- **Try it**
Except for images, print the whole listing verbatim.

........

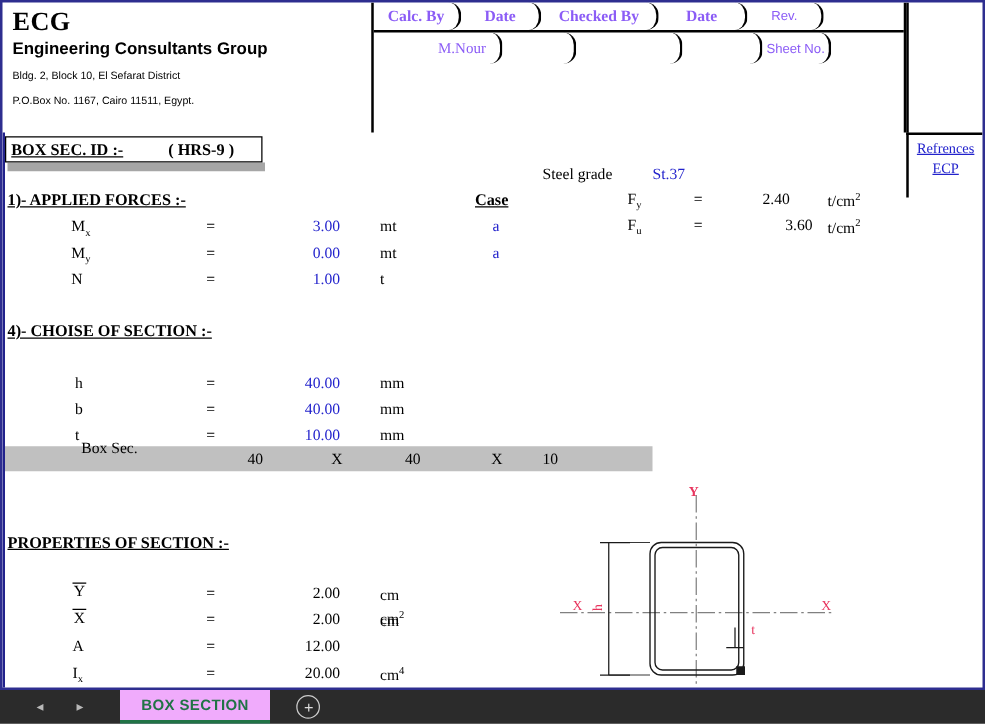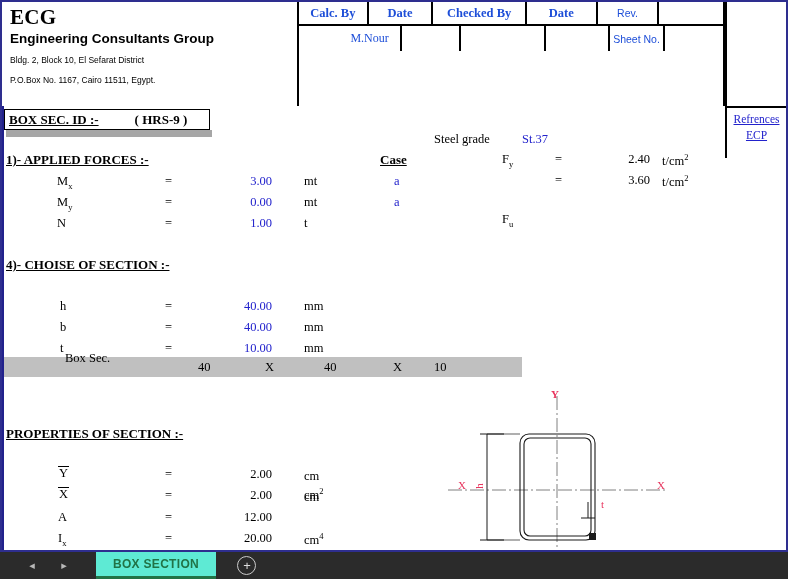--- a/index.html
+++ b/index.html
@@ -81,7 +81,7 @@
   .cell{
     box-sizing:border-box;border-right:2px solid #000;
     display:flex;align-items:center;justify-content:center;
-    font-size:12px;color:#1d4ed8;
+    font-size:12px;color:#8b5cf6;border-radius:10px;
   }
   .cell.b{font-weight:bold;font-size:12.5px;}
   .c-calc{width:70px;}

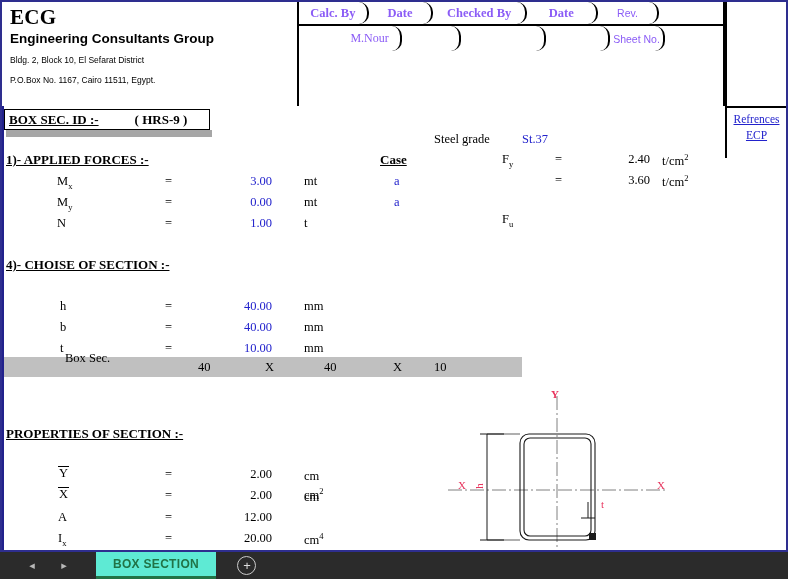--- a/index.html
+++ b/index.html
@@ -231,7 +231,7 @@
     <span>F</span><sub>y</sub>
   </div>
   <div class="txt" style="left:553px;top:150px;">=</div>
-  <div class="txt" style="left:608px;top:150px;width:40px;text-align:right;">2.40</div>
+  <div class="txt" style="left:608px;top:150px;width:40px;text-align:left;">2.40</div>
   <div class="txt" style="left:660px;top:150px;">
     <span>t/cm</span><sup>2</sup>
   </div>

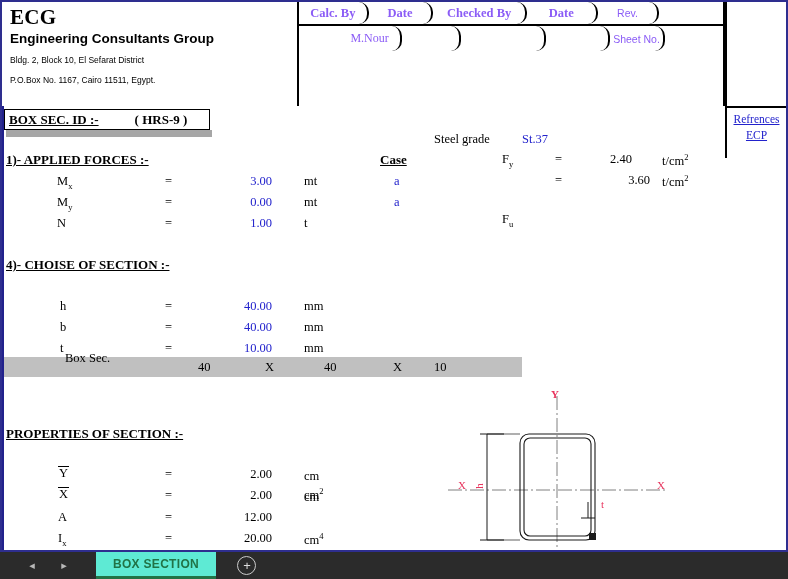--- a/index.html
+++ b/index.html
@@ -236,7 +236,7 @@
     <span>t/cm</span><sup>2</sup>
   </div>
 
-  <div class="txt" style="left:500px;top:171px;margin-top:39px;">
+  <div class="txt" style="left:500px;top:171px;">
     <span>F</span><sub>u</sub>
   </div>
   <div class="txt" style="left:553px;top:171px;">=</div>

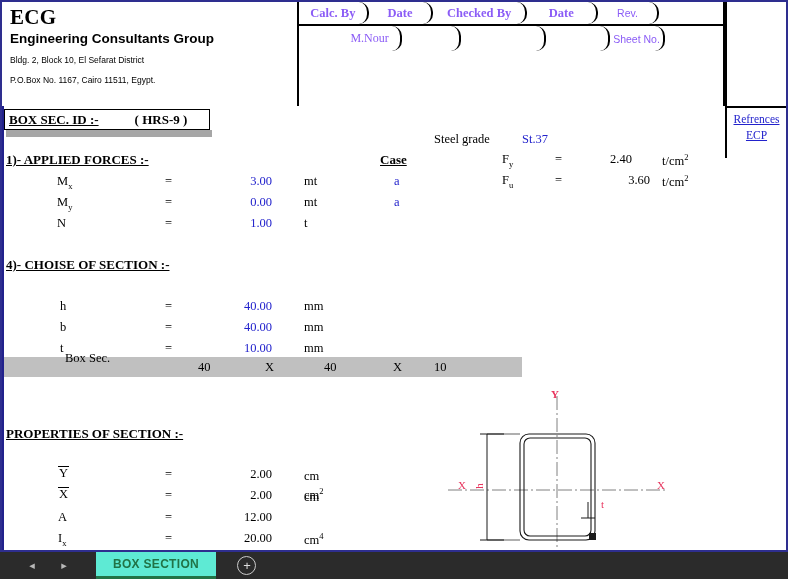--- a/index.html
+++ b/index.html
@@ -152,7 +152,7 @@
   }
   .navarrow{color:#b8b8b8;font-size:11px;cursor:pointer;}
   .tab-active{
-    background:#5eead4;
+    background:#f0abfc;
     border-bottom:3px solid #217346;
     display:flex;align-items:center;justify-content:center;
     padding:0 17px;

........

- **Task output**
--- a/index.html
+++ b/index.html
@@ -81,7 +81,7 @@
   .cell{
     box-sizing:border-box;border-right:2px solid #000;
     display:flex;align-items:center;justify-content:center;
-    font-size:12px;color:#1d4ed8;
+    font-size:12px;color:#8b5cf6;border-radius:10px;
   }
   .cell.b{font-weight:bold;font-size:12.5px;}
   .c-calc{width:70px;}

--- a/index.html
+++ b/index.html
@@ -231,7 +231,7 @@
     <span>F</span><sub>y</sub>
   </div>
   <div class="txt" style="left:553px;top:150px;">=</div>
-  <div class="txt" style="left:608px;top:150px;width:40px;text-align:right;">2.40</div>
+  <div class="txt" style="left:608px;top:150px;width:40px;text-align:left;">2.40</div>
   <div class="txt" style="left:660px;top:150px;">
     <span>t/cm</span><sup>2</sup>
   </div>

--- a/index.html
+++ b/index.html
@@ -236,7 +236,7 @@
     <span>t/cm</span><sup>2</sup>
   </div>
 
-  <div class="txt" style="left:500px;top:171px;margin-top:39px;">
+  <div class="txt" style="left:500px;top:171px;">
     <span>F</span><sub>u</sub>
   </div>
   <div class="txt" style="left:553px;top:171px;">=</div>

--- a/index.html
+++ b/index.html
@@ -152,7 +152,7 @@
   }
   .navarrow{color:#b8b8b8;font-size:11px;cursor:pointer;}
   .tab-active{
-    background:#5eead4;
+    background:#f0abfc;
     border-bottom:3px solid #217346;
     display:flex;align-items:center;justify-content:center;
     padding:0 17px;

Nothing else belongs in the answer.